Interventions: Patients were randomly assigned in 1:1:1 ratio to receive intravenous diltiazem, digoxin, or amiodarone for VR control.
Measurements and Main Results: The primary end point was sustained VR control (<90 bpm) within 24 hours; the secondary end points included AF symptom improvement and length of hospitalization. At 24 hours, VR control was achieved in 119 of 150 patients (79%). The time to VR control was significantly shorter among patients in the diltiazem group (log-rank test, p < 0.0001) with the percentage of patients who achieved VR control being higher in the diltiazem group (90%) than the digoxin group (74%) and the amiodarone group (74%). The median time to VR control was significantly shorter in the diltiazem group (3 hours, 1–21 hours) compared with the digoxin (6 hours, 3–15 hours, p < 0.001) and amiodarone groups (7 hours, 1–18 hours, p = 0.003). Furthermore, patients in the diltiazem group persistently had the lowest mean VR after the first hour of drug administration compared with the other two groups (p < 0.05). The diltiazem group had the largest reduction in AF symptom frequency score and severity score (p < 0.0001). In addition, length of hospital stay was significantly shorter in the diltiazem group (3.9 ± 1.6 days) compared with digoxin (4.7 ± 2.1 days, p = 0.023) and amiodarone groups (4.7 ± 2.2 days, p = 0.038).

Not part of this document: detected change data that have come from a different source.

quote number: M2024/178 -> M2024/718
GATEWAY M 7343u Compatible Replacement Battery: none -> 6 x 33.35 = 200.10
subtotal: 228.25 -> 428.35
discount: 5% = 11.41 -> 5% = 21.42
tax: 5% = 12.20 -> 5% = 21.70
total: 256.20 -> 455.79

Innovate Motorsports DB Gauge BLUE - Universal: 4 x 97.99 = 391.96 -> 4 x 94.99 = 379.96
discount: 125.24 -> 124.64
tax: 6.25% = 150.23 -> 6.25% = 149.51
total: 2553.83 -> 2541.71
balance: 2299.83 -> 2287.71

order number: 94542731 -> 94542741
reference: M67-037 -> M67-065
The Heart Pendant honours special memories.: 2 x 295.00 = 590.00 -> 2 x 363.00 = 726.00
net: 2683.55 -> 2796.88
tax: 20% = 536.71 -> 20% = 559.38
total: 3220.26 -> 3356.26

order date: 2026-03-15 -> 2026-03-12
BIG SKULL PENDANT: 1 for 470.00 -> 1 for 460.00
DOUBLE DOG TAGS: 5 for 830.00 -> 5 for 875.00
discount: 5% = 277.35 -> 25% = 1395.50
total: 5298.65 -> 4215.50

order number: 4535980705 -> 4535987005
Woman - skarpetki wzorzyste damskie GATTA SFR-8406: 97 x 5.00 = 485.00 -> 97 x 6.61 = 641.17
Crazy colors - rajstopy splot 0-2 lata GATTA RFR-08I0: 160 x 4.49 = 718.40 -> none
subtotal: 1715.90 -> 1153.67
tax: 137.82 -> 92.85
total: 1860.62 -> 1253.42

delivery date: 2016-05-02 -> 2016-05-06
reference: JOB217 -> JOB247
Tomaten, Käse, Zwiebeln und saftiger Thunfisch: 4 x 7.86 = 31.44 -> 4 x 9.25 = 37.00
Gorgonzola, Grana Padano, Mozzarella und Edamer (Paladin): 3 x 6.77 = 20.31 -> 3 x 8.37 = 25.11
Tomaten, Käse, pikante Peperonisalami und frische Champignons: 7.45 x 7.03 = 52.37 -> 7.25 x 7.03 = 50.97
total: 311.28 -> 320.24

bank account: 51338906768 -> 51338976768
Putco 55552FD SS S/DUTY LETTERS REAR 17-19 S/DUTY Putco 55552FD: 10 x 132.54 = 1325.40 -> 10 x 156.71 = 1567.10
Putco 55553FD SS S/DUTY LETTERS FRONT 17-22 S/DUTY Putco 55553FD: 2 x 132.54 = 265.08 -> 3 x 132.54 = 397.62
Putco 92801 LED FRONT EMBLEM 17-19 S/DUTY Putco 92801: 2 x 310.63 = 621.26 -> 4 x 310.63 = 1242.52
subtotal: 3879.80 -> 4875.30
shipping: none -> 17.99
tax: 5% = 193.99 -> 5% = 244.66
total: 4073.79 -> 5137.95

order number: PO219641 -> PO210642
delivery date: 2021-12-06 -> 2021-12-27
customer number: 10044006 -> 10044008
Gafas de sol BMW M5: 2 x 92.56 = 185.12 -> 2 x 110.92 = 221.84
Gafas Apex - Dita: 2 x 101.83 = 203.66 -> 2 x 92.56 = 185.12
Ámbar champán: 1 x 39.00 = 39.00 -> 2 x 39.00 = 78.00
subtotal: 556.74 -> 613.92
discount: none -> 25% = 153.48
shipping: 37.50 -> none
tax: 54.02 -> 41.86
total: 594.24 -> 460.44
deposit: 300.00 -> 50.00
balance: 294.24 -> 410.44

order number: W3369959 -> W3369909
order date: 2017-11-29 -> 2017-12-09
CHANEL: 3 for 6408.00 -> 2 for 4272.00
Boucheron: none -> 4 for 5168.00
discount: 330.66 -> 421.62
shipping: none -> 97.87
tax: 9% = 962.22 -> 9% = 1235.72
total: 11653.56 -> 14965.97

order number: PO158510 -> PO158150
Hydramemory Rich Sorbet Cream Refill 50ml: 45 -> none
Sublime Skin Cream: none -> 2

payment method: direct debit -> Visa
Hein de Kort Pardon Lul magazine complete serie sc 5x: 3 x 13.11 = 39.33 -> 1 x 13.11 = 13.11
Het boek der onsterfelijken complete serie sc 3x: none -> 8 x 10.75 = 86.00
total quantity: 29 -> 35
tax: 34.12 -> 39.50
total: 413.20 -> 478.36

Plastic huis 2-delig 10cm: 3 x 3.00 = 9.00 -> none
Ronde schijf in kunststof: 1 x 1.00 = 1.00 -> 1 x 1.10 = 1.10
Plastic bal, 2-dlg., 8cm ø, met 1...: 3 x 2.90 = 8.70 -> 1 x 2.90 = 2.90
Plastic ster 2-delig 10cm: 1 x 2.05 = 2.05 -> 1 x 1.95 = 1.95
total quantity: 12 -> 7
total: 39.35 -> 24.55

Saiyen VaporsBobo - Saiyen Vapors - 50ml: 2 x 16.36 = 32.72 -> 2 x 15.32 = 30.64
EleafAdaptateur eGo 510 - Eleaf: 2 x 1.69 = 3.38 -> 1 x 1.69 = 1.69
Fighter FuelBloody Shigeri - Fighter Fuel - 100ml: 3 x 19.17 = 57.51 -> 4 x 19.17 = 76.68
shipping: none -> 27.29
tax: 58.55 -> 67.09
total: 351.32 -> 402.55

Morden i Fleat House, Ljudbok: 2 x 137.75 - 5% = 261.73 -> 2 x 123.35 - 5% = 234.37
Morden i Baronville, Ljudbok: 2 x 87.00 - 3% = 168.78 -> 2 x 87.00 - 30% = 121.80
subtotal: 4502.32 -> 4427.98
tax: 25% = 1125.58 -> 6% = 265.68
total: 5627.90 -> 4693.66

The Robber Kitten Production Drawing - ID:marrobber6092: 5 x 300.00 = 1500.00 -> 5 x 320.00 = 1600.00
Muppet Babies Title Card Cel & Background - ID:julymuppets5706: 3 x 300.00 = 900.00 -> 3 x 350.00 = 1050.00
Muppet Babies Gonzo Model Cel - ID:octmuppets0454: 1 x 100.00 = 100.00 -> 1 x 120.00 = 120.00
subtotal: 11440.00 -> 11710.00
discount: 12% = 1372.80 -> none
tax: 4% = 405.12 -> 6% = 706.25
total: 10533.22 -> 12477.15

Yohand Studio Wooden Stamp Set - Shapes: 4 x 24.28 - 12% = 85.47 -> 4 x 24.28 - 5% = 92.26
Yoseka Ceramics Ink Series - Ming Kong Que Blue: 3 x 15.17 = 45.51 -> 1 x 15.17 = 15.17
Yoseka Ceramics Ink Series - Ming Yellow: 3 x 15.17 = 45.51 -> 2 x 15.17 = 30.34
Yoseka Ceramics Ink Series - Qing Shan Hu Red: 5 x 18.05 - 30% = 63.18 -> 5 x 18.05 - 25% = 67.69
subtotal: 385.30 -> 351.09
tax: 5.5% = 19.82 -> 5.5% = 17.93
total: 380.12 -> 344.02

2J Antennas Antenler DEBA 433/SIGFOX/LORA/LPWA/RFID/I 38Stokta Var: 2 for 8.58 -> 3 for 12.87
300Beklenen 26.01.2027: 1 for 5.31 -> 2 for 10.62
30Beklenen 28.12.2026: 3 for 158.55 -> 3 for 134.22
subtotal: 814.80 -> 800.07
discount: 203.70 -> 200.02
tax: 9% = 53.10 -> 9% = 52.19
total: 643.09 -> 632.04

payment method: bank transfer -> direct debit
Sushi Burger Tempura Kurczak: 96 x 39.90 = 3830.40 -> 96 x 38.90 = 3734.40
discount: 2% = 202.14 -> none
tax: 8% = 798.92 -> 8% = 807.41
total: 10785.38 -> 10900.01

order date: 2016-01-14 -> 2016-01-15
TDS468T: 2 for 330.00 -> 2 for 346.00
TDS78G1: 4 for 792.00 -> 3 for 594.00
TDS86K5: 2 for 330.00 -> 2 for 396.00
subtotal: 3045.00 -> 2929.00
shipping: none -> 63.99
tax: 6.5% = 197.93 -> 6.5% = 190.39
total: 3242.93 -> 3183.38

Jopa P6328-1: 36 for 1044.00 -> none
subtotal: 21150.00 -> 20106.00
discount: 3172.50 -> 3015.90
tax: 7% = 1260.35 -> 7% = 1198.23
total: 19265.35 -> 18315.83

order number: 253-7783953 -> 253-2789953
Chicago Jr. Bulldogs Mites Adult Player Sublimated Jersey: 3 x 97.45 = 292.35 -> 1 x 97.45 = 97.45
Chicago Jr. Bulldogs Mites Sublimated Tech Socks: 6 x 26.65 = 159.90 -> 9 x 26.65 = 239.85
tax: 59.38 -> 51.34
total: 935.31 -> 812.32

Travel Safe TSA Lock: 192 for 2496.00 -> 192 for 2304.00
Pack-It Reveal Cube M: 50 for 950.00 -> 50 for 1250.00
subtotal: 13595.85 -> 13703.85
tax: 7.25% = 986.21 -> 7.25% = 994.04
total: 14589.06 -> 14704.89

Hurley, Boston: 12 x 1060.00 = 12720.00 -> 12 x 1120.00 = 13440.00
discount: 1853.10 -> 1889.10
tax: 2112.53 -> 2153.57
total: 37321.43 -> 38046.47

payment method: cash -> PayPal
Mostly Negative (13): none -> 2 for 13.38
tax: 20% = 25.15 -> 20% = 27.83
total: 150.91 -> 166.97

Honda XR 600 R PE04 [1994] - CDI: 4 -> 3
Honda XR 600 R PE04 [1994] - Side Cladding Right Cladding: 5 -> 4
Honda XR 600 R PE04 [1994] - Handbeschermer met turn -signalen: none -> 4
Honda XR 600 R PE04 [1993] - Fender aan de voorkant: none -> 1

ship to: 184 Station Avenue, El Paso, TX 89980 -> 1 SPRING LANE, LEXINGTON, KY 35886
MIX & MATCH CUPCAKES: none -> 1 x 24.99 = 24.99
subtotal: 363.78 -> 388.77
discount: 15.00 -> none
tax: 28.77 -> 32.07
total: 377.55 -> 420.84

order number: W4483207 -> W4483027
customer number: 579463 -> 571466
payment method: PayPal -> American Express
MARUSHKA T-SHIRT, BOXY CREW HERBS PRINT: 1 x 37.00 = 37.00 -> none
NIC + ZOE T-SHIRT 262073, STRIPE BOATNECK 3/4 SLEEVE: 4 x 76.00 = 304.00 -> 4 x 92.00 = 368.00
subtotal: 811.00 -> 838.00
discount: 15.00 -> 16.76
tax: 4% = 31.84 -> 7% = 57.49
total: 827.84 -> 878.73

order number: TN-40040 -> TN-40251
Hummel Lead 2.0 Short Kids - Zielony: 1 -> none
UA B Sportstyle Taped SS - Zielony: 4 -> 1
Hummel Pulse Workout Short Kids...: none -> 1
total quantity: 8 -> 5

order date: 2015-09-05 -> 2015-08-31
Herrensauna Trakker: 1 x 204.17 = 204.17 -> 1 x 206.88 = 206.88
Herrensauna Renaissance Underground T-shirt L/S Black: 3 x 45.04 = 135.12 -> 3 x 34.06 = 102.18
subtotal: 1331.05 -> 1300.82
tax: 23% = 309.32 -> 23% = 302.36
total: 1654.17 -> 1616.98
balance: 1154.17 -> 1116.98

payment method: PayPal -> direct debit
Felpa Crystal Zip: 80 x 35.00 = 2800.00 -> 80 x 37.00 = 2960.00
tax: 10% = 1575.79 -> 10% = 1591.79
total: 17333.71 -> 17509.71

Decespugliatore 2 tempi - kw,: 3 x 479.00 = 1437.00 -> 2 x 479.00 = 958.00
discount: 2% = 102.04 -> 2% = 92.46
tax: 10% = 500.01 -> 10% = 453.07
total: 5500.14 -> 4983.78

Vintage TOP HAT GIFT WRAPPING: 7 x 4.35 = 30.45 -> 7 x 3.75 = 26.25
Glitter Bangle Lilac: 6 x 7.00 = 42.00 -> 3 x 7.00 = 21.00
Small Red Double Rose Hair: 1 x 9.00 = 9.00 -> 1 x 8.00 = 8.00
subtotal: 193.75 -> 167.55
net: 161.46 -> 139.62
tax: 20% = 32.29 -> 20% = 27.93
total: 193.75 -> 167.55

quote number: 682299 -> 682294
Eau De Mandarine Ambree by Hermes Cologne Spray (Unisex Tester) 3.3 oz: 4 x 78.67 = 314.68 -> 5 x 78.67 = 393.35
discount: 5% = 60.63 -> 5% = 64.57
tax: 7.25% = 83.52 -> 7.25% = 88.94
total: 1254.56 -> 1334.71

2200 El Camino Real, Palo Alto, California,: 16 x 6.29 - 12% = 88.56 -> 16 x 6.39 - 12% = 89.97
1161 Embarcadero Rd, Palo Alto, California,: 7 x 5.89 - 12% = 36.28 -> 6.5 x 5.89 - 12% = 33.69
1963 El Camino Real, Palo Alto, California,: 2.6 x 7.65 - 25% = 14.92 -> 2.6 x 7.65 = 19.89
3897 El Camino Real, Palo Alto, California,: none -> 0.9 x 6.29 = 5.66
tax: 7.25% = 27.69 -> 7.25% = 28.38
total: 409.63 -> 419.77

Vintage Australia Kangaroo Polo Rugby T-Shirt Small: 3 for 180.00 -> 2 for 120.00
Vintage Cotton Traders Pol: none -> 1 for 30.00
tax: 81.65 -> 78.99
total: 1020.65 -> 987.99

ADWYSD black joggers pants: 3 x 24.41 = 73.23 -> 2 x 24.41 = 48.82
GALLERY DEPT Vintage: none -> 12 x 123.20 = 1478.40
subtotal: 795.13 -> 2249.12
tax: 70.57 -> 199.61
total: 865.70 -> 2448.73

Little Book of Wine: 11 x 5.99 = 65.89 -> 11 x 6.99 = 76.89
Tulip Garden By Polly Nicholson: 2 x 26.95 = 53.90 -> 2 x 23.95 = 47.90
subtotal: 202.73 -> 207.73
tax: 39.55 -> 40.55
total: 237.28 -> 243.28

Conclusions: As compared with digoxin and amiodarone, intravenous diltiazem was safe and effective in achieving VR control to improve symptoms and to reduce hospital stay in patients with acute AF.
Assistant Professor (C-WS), Department of Medicine, the University of Hong Kong, Hong Kong, China; Honorary Clinical Professor (C-PL), Department of Medicine, the University of Hong Kong, Queen Mary Hospital, Hong Kong, China; Professor (W-LL), Department of Medicine, the University of Hong Kong, Queen Mary Hospital, Hong Kong, China; Associate Professor (K-FL), Department of Statistics and Actuarial Science, the University of Hong Kong, Hong Kong, China; and Professor (H-FT), Department of Medicine, the University of Hong Kong, Hong Kong, China.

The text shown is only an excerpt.